<<<<

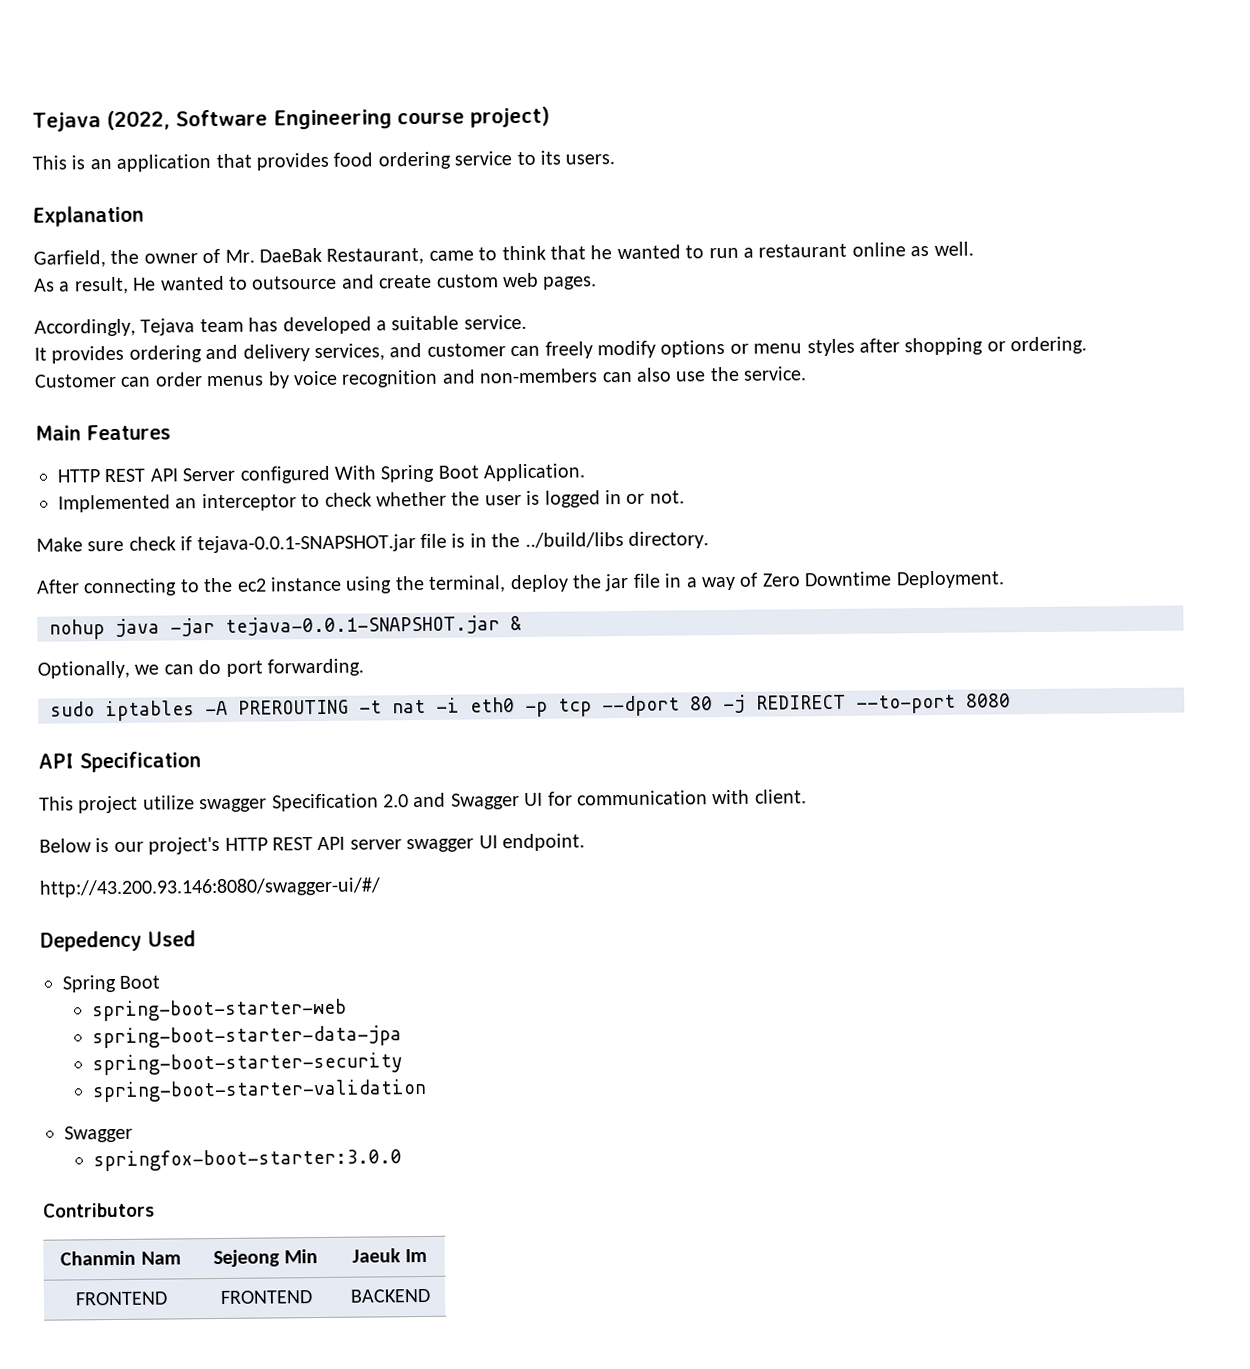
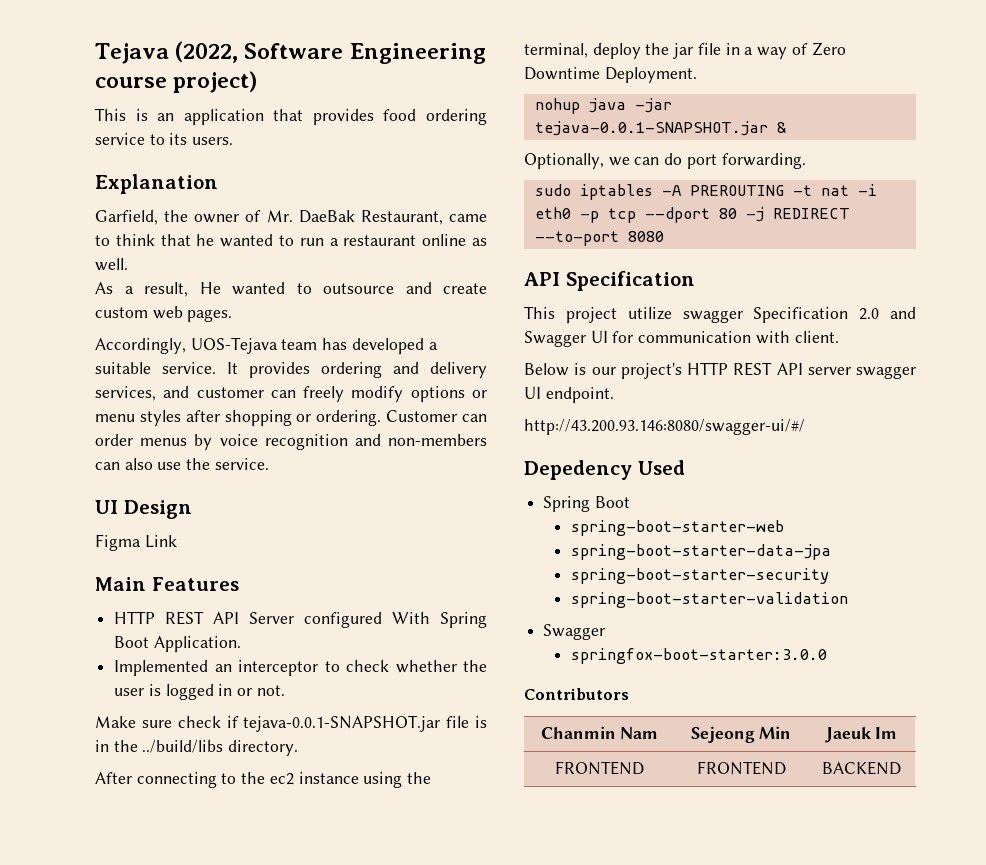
[140,318,196,336] Tejava -> [190,337,278,354] UOS-Tejava
(527, 322) // -> (216, 368) none
(1088, 345) // -> (382, 418) none
(808, 373) none -> [95,500,192,519] [95,534,177,551] // UI Design // Figma Link

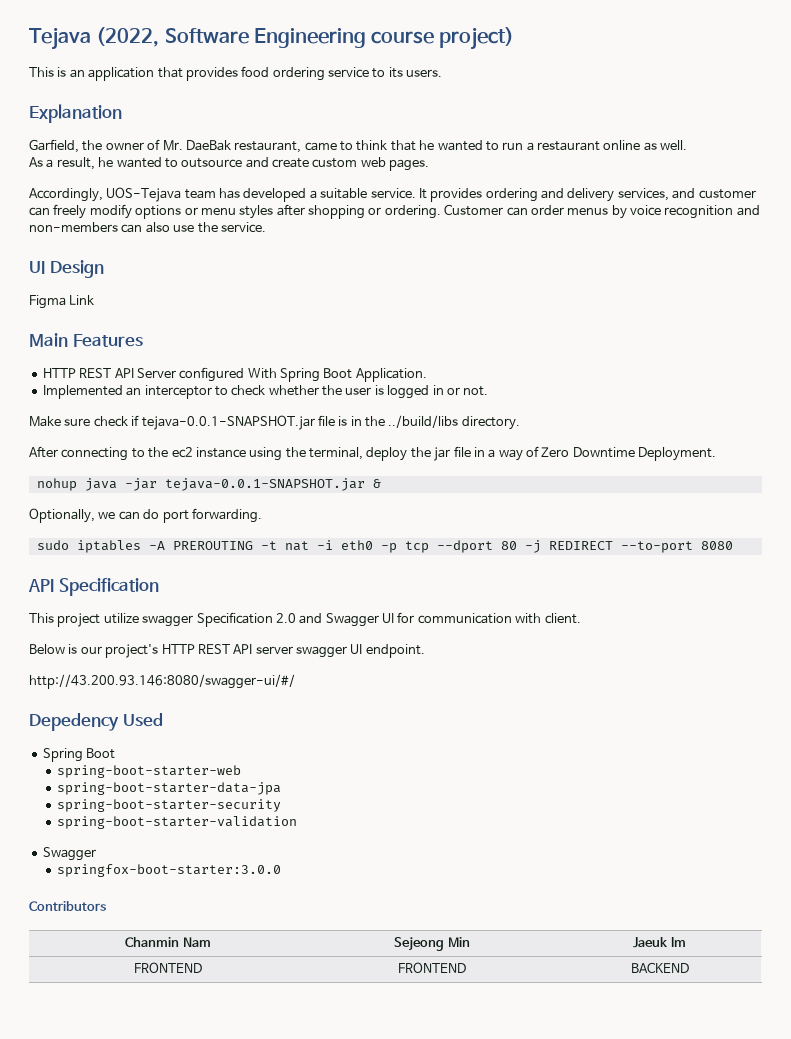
[360,210,443,225] Restaurant, -> [234,141,302,153] restaurant,
[199,282,221,294] He -> [98,157,114,167] he

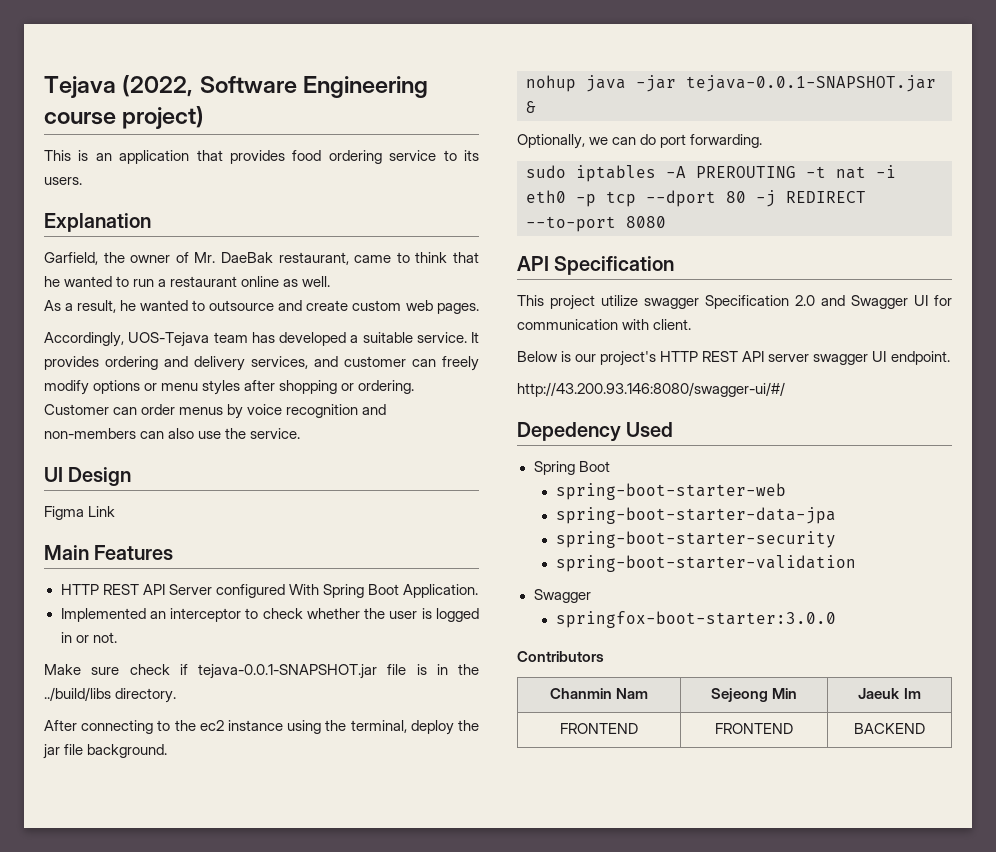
[473,446,717,461] in a way of Zero Downtime Deployment. -> [87,744,168,758] background.

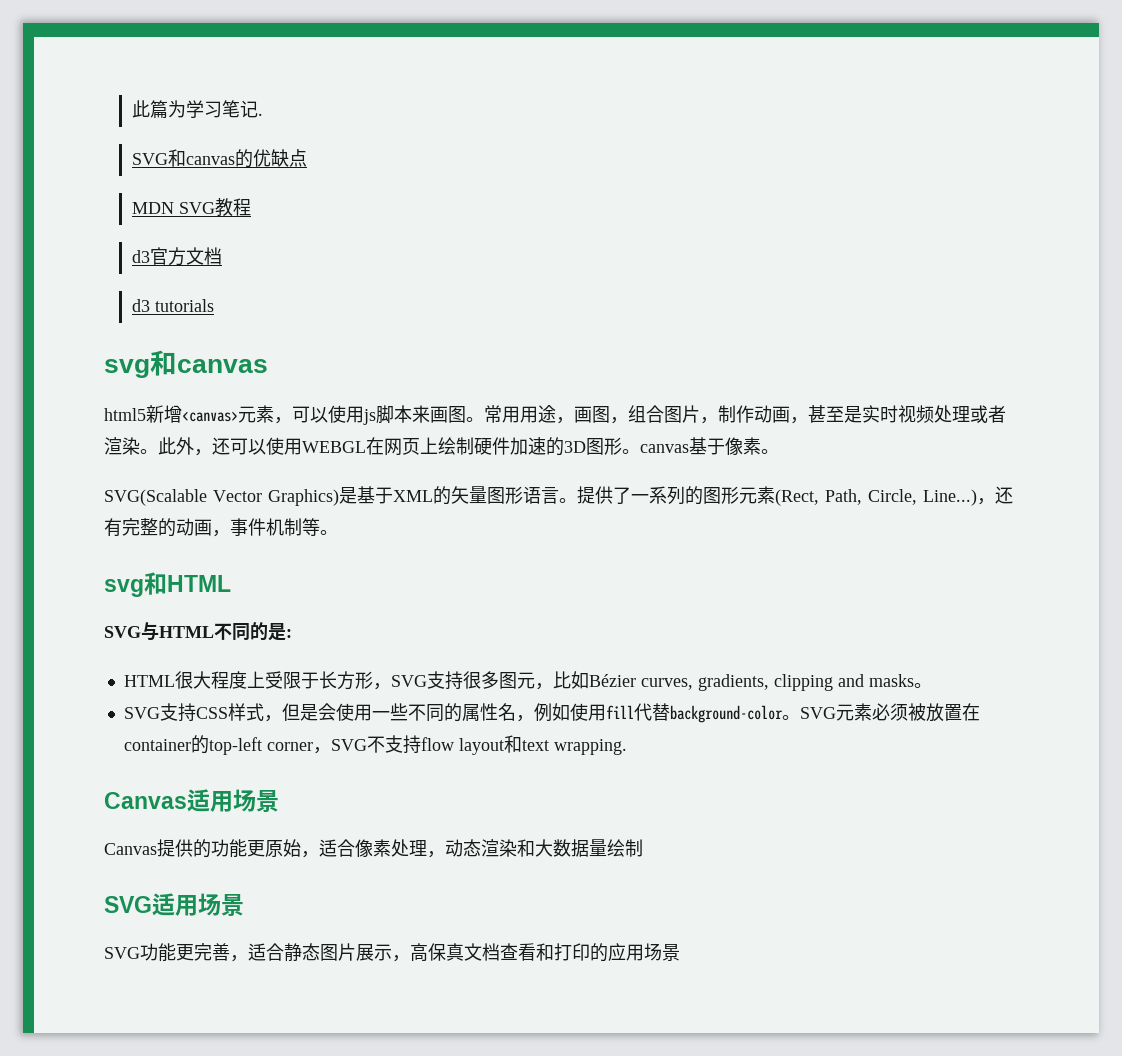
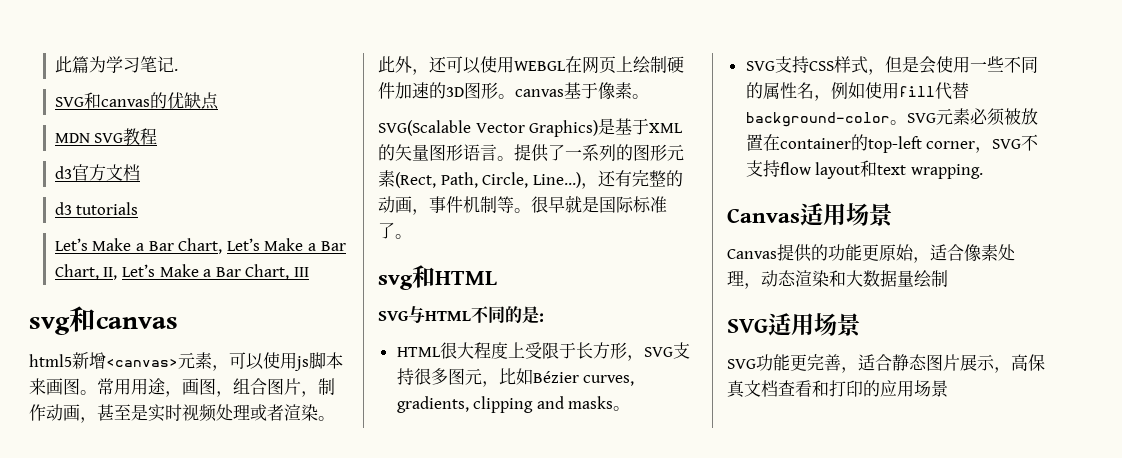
(214, 305) none -> [54,238,346,254] [54,264,310,280] // Let’s Make a Bar Chart, Let’s Make a Bar Chart, II, Let’s Make a Bar Chart, III
(338, 532) none -> [531,195,667,213] [378,222,412,239] 很早就是国际标准了。

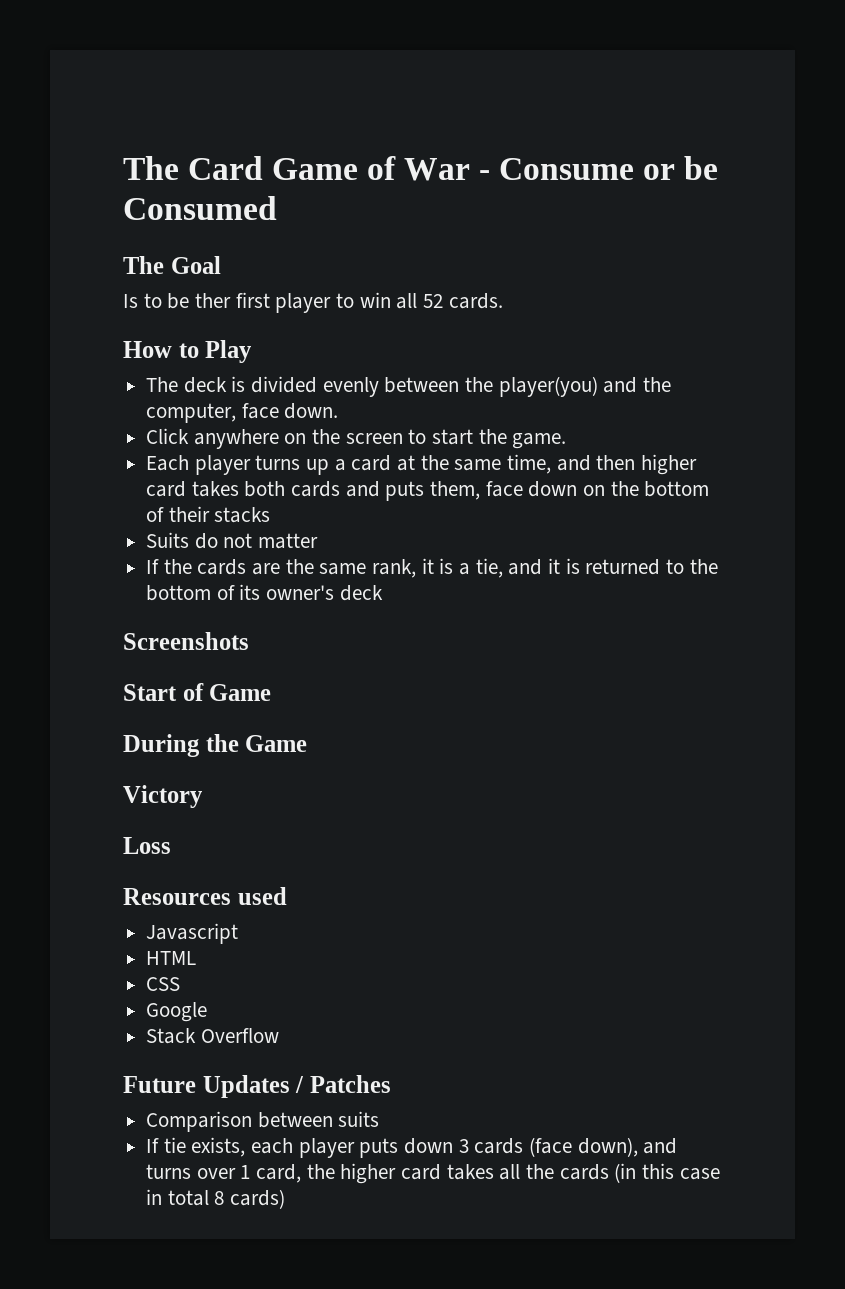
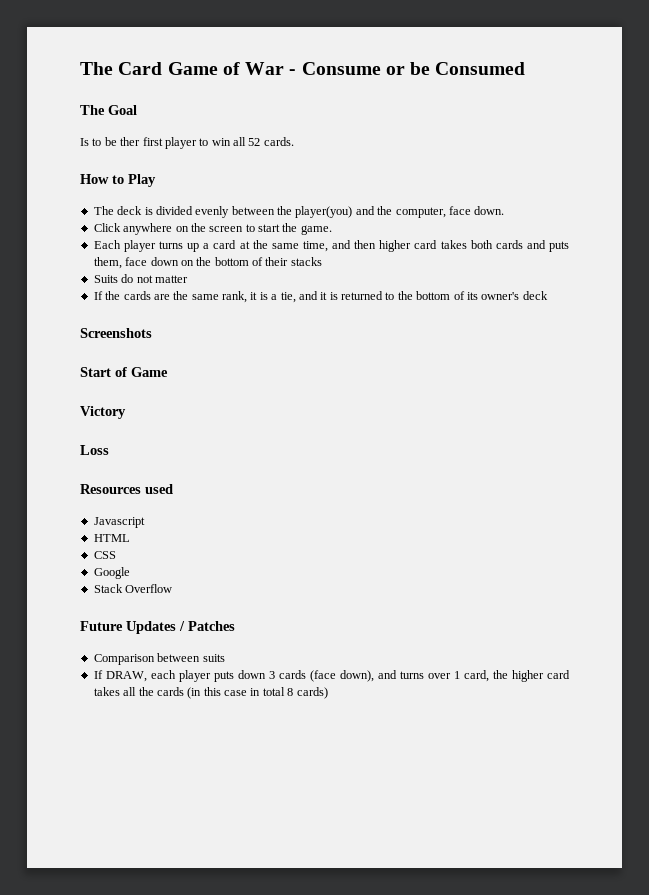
[123,734,308,757] // During the Game -> (168, 372) none
[163,1137,246,1157] tie exists, -> [105,671,147,682] DRAW,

>>>>

▸ **EXERCISE BRIEF**: Write the records out again verbatim and omit the pictures they contain.

▸ **TASK SOLUTION**:
[140,318,196,336] Tejava -> [190,337,278,354] UOS-Tejava
(527, 322) // -> (216, 368) none
(1088, 345) // -> (382, 418) none
(808, 373) none -> [95,500,192,519] [95,534,177,551] // UI Design // Figma Link

[360,210,443,225] Restaurant, -> [234,141,302,153] restaurant,
[199,282,221,294] He -> [98,157,114,167] he

[473,446,717,461] in a way of Zero Downtime Deployment. -> [87,744,168,758] background.

(214, 305) none -> [54,238,346,254] [54,264,310,280] // Let’s Make a Bar Chart, Let’s Make a Bar Chart, II, Let’s Make a Bar Chart, III
(338, 532) none -> [531,195,667,213] [378,222,412,239] 很早就是国际标准了。

[123,734,308,757] // During the Game -> (168, 372) none
[163,1137,246,1157] tie exists, -> [105,671,147,682] DRAW,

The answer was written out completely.